In the rapidly evolving landscape of Cyber-Physical Systems (CPS), understanding potential vulnerabilities through the design of sophisticated attack strategies is crucial for developing robust defense mechanisms. This paper focuses on formulating innovative False Data Injection (FDI) attack strategies that leverage current and historical data under relaxed stealthiness constraints, measured by the Kullback-Leibler Divergence (KLD). By exploring the trade-offs between attack performance and detection risk, we propose two types of attack policies that not only enhance the effectiveness of the attacks but also offer practical implementation benefits.
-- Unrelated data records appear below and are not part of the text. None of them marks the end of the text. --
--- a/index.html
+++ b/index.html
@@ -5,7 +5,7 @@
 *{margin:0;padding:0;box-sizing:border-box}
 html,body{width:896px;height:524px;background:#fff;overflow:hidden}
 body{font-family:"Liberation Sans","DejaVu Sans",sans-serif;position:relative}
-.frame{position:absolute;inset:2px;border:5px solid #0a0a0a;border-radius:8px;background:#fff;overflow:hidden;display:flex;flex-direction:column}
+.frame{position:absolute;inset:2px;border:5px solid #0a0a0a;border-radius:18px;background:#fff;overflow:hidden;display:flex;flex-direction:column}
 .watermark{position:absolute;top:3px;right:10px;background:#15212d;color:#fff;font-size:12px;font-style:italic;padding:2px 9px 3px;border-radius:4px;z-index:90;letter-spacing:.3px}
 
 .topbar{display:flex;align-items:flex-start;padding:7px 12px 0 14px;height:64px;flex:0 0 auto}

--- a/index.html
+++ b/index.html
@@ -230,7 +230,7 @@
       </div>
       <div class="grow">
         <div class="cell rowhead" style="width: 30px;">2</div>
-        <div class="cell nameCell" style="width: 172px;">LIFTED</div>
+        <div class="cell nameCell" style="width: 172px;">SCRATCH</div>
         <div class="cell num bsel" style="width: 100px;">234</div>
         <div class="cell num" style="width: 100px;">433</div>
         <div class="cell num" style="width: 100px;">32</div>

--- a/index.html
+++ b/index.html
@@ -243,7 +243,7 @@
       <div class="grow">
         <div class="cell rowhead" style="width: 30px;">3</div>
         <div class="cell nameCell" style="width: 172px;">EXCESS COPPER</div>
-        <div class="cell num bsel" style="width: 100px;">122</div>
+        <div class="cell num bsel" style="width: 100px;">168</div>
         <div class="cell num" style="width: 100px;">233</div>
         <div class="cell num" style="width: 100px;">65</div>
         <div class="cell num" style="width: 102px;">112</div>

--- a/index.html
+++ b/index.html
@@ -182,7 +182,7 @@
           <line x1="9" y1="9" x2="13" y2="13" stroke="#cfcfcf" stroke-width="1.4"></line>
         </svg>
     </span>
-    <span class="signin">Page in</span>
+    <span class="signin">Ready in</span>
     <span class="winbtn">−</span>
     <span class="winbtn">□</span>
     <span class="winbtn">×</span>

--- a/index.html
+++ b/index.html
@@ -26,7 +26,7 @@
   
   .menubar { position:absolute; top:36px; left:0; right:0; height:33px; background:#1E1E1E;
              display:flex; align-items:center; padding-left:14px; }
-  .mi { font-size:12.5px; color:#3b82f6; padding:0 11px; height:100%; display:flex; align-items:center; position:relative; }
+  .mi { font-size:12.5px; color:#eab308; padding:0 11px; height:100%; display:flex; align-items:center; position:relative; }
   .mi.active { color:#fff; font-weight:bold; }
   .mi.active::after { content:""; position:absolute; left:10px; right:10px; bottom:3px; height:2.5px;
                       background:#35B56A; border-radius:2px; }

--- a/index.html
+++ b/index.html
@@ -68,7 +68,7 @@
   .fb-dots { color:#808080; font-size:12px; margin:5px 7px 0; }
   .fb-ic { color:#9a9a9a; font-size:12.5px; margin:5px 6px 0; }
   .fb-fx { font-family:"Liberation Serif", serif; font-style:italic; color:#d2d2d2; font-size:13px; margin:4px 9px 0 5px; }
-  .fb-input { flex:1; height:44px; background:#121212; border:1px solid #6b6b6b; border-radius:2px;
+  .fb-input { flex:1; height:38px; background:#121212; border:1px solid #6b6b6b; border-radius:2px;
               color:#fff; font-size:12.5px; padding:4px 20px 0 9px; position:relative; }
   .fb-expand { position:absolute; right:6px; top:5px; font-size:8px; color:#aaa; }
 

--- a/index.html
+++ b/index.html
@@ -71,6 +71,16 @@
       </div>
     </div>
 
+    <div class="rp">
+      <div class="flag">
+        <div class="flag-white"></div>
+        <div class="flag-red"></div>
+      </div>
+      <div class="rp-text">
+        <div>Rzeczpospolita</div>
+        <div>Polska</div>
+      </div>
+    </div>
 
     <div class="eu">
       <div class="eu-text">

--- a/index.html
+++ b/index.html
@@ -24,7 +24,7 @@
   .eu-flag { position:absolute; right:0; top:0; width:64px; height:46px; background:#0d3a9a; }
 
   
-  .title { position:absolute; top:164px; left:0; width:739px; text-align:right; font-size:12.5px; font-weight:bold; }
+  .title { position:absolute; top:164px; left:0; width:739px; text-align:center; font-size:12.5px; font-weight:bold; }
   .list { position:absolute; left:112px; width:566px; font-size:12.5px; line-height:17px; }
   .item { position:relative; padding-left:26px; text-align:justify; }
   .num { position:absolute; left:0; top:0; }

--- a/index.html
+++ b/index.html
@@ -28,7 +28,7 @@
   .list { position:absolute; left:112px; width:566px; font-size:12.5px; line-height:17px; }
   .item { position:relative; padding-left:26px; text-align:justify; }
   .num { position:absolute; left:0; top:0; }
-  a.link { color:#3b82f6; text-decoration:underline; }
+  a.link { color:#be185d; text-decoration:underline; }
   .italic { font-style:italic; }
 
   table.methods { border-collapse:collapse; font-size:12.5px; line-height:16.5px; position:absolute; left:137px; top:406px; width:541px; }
The optimal attack parameters are derived analytically, enabling efficient offline pre-calculation and real-time deployment. Finally, simulation studies on a satellite system validate the superiority of our strategies over existing methods, demonstrating the ability to maximize disruption while maintaining stealthiness. This research not only deepens our understanding of CPS vulnerabilities but also lays the groundwork for more resilient defense strategies by anticipating and countering sophisticated attacks.